An easy, somewhat flippant, but not altogether inaccurate description of Ben is Back might be: "Beautiful Boy with thriller elements". These thriller elements are handled with plenty of directorial prowess and though the journey that mother and son take together is not without interest or merit, we are, during the second half of the film, occasionally taken out of the "addiction" story and faced with the realization that we're watching a movie about people trying to find their stolen dog. I do not wish to criticize this story element - it's bold, brash and original. Alas, it occasionally FEELS like an obvious conceit and as such, we become too aware of the "mechanics" of the film. This does indeed take us out of the narrative thrust.

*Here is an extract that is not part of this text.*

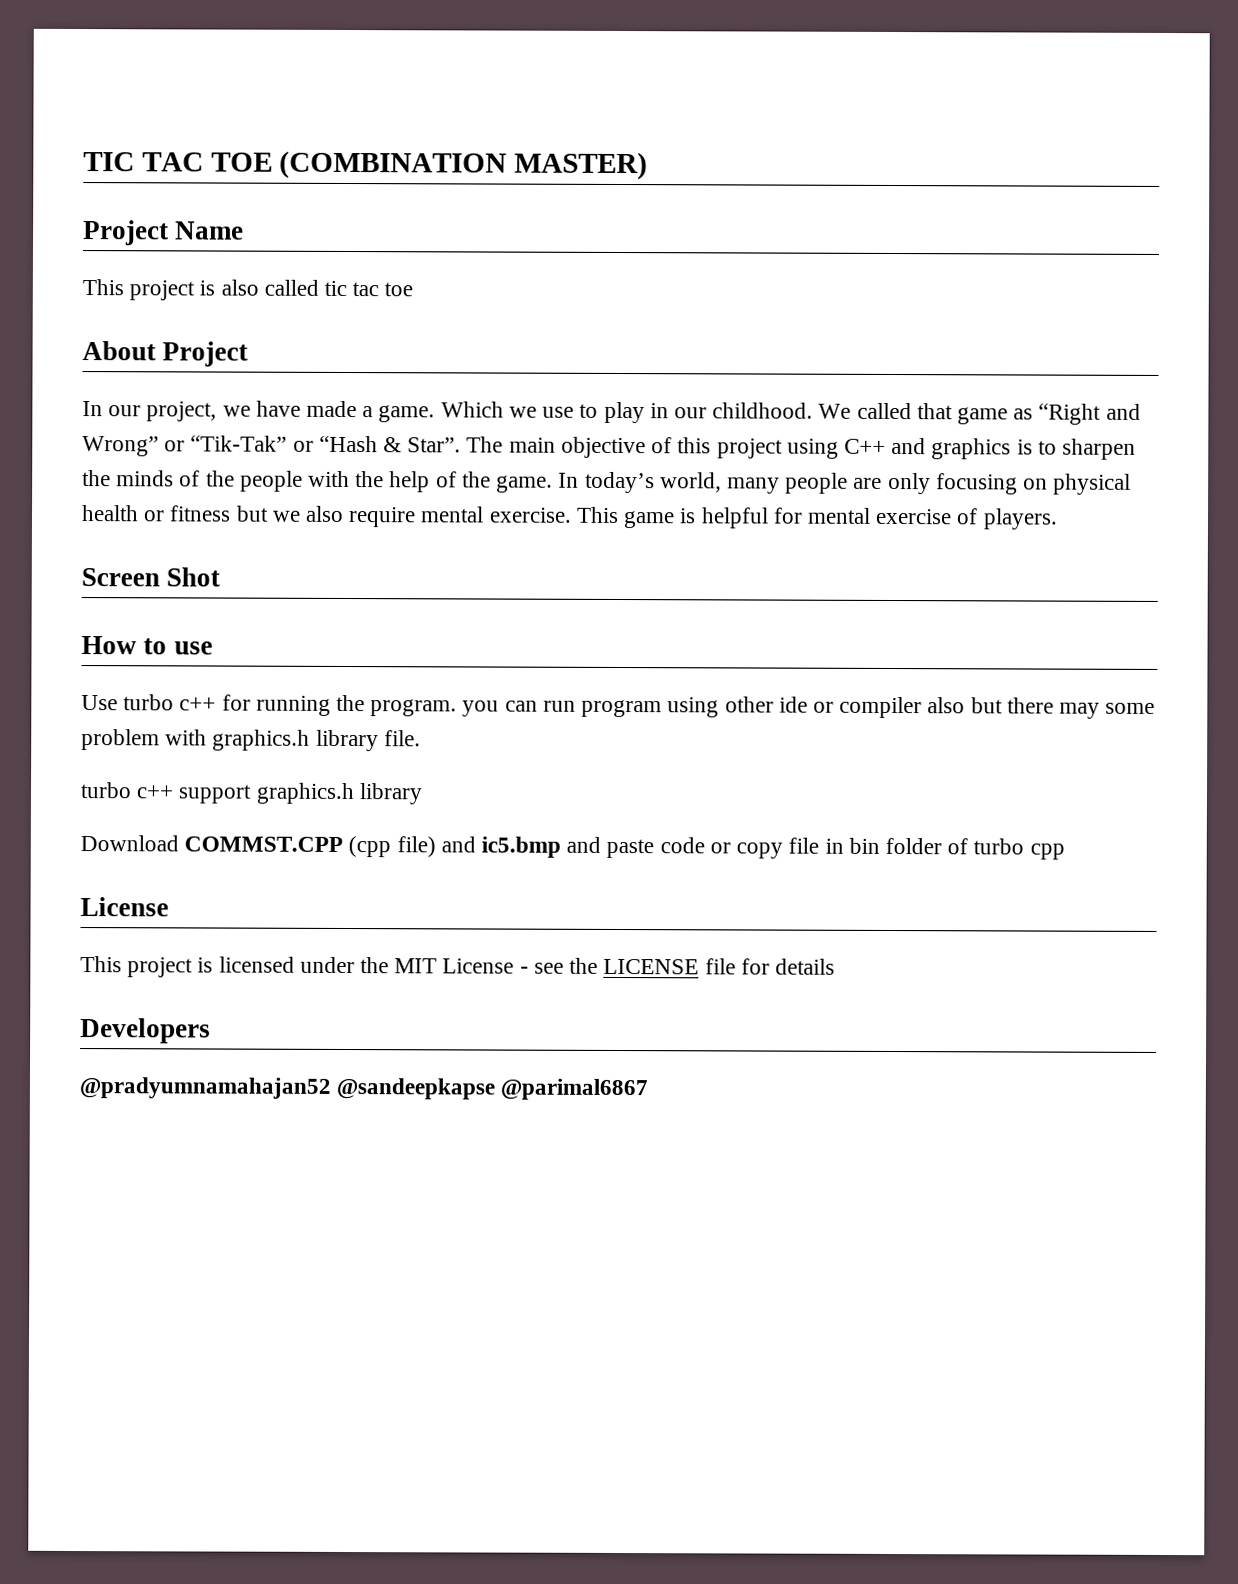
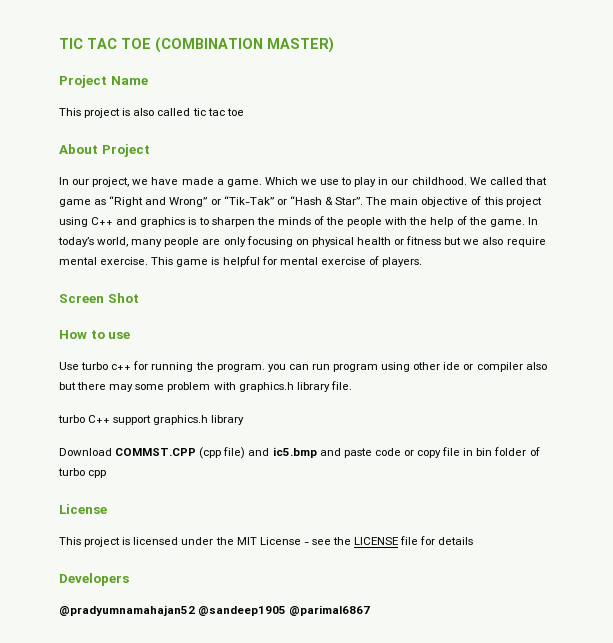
- turbo c++ support graphics.h library
+ turbo C++ support graphics.h library
- @pradyumnamahajan52 @sandeepkapse @parimal6867
+ @pradyumnamahajan52 @sandeep1905 @parimal6867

Happily, the performances in the movie are first rate and in spite of the weird flaw in structure/delivery, the movie is so much more original and compelling than most contemporary American films. Perhaps I doth protest too much, but in comparison to Van Groeningen's film, or, for that matter Baldvin Z's utterly astounding Let Me Fall, it pales slightly in comparison.

It's wonderful seeing Julia Roberts work her magic in this film. She really is a great actress. One chillingly happy moment has her trashing a scumbag doctor who got her son hooked on pain medication. Her victory is petty, but damn, it's still satisfying.

THE FILM CORNER RATING: ***½ 3-and-one-half Stars

Ben is Back is a TIFF 2018 Special Presentation.